Give back exactly the line containing "UTB1_1213_288 | mac_address: fd:ec:87:be:0d:3b" and all that follow it in the data below, with the pictures left out.
•••••
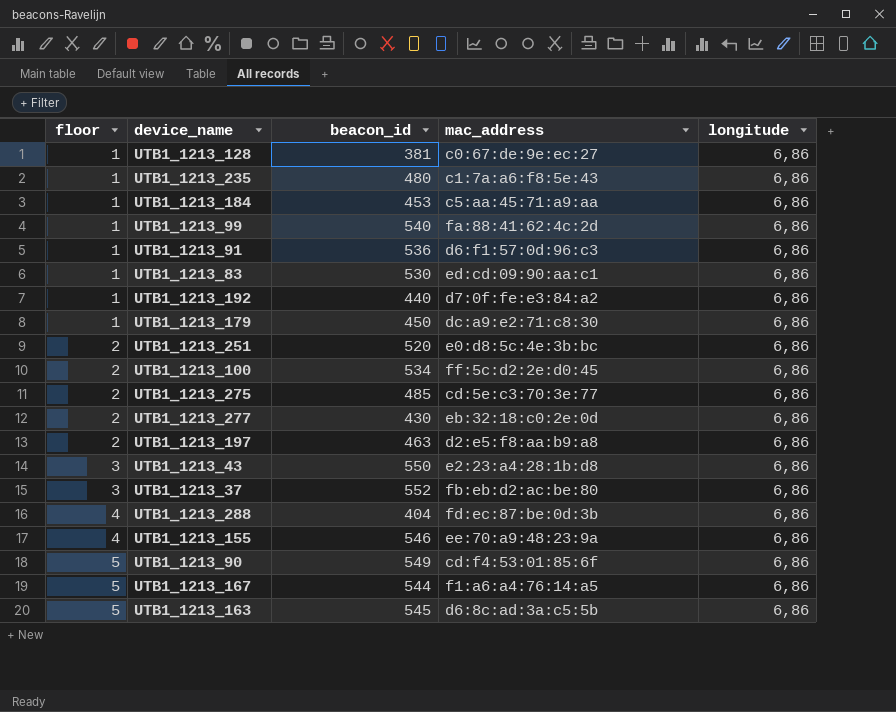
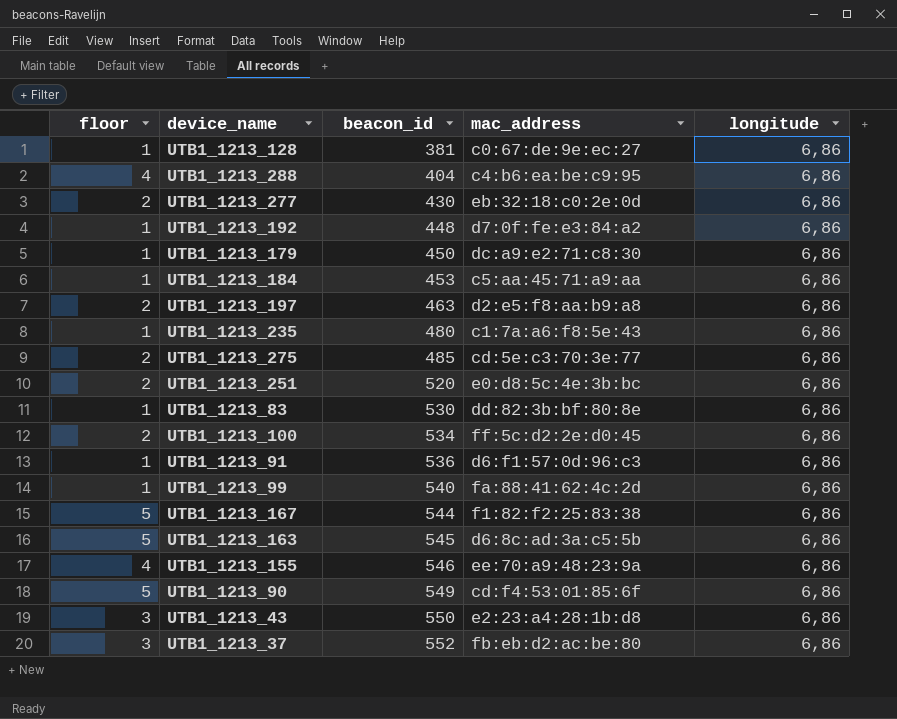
row order: floor ascending -> beacon_id ascending
UTB1_1213_288 | mac_address: fd:ec:87:be:0d:3b -> c4:b6:ea:be:c9:95
UTB1_1213_192 | beacon_id: 440 -> 448
UTB1_1213_83 | mac_address: ed:cd:09:90:aa:c1 -> dd:82:3b:bf:80:8e
UTB1_1213_167 | mac_address: f1:a6:a4:76:14:a5 -> f1:82:f2:25:83:38

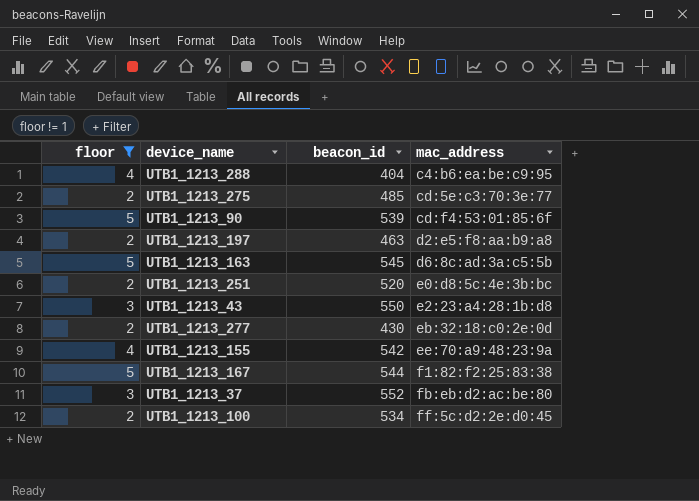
filter: none -> floor != 1
row order: beacon_id ascending -> mac_address ascending
column longitude | position: 5 -> none
UTB1_1213_90 | beacon_id: 549 -> 539
UTB1_1213_155 | beacon_id: 546 -> 542

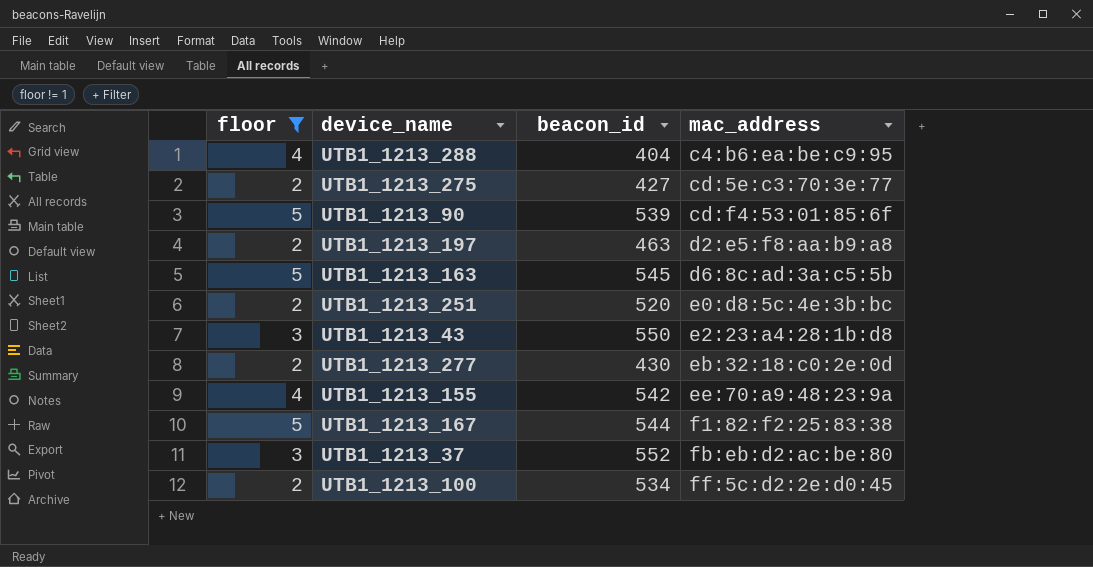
UTB1_1213_275 | beacon_id: 485 -> 427

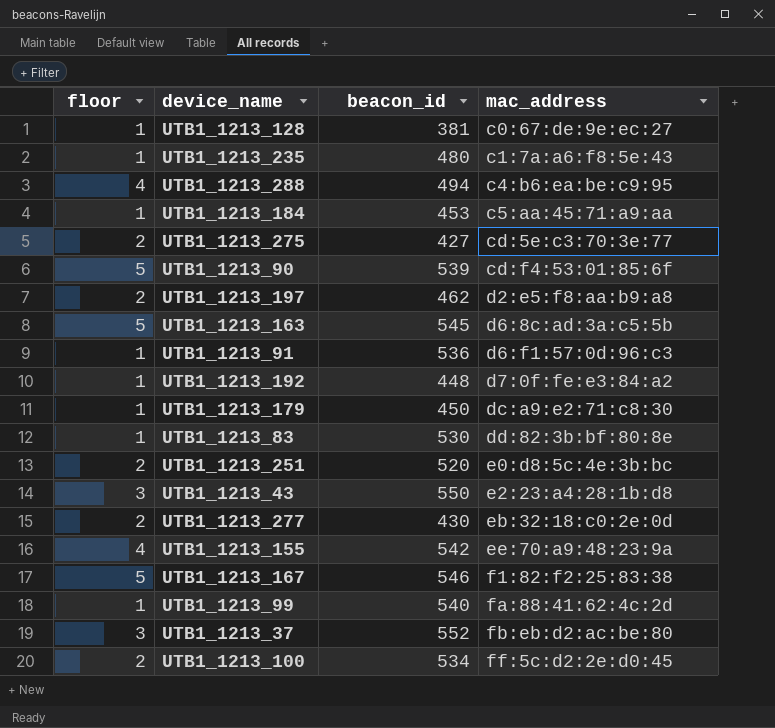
filter: floor != 1 -> none
UTB1_1213_288 | beacon_id: 404 -> 494
UTB1_1213_197 | beacon_id: 463 -> 462
UTB1_1213_167 | beacon_id: 544 -> 546

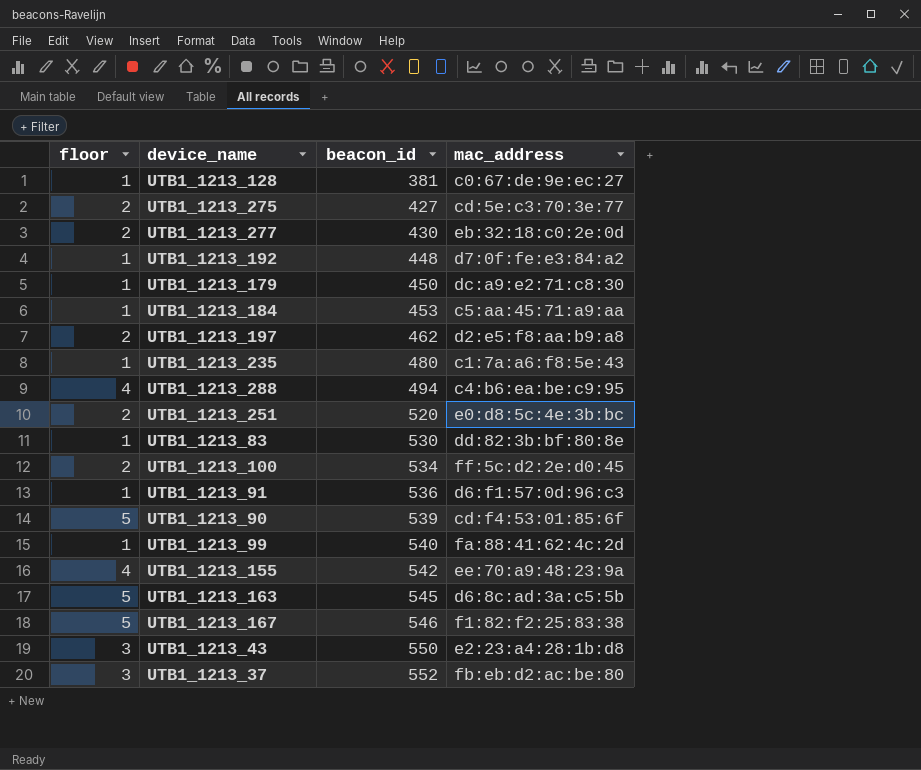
row order: mac_address ascending -> beacon_id ascending

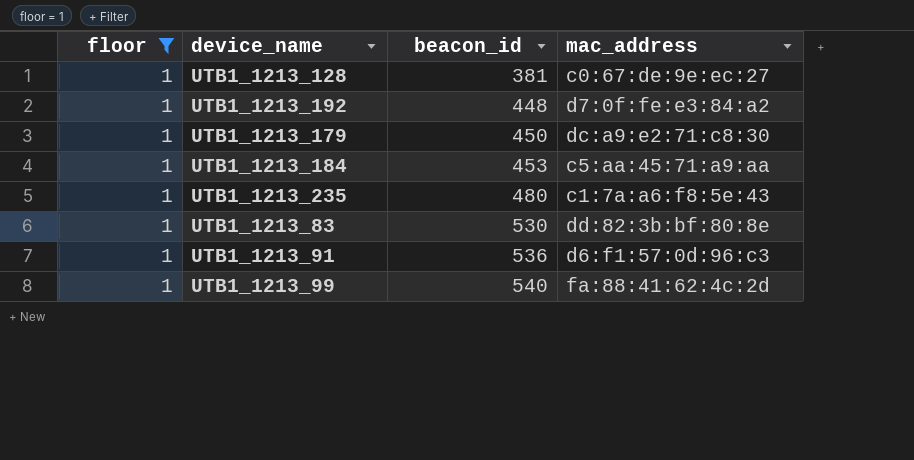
filter: none -> floor = 1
•••••
__Exercise solution__.
UTB1_1213_288 | mac_address: fd:ec:87:be:0d:3b -> c4:b6:ea:be:c9:95
UTB1_1213_192 | beacon_id: 440 -> 448
UTB1_1213_83 | mac_address: ed:cd:09:90:aa:c1 -> dd:82:3b:bf:80:8e
UTB1_1213_167 | mac_address: f1:a6:a4:76:14:a5 -> f1:82:f2:25:83:38

filter: none -> floor != 1
row order: beacon_id ascending -> mac_address ascending
column longitude | position: 5 -> none
UTB1_1213_90 | beacon_id: 549 -> 539
UTB1_1213_155 | beacon_id: 546 -> 542

UTB1_1213_275 | beacon_id: 485 -> 427

filter: floor != 1 -> none
UTB1_1213_288 | beacon_id: 404 -> 494
UTB1_1213_197 | beacon_id: 463 -> 462
UTB1_1213_167 | beacon_id: 544 -> 546

row order: mac_address ascending -> beacon_id ascending

filter: none -> floor = 1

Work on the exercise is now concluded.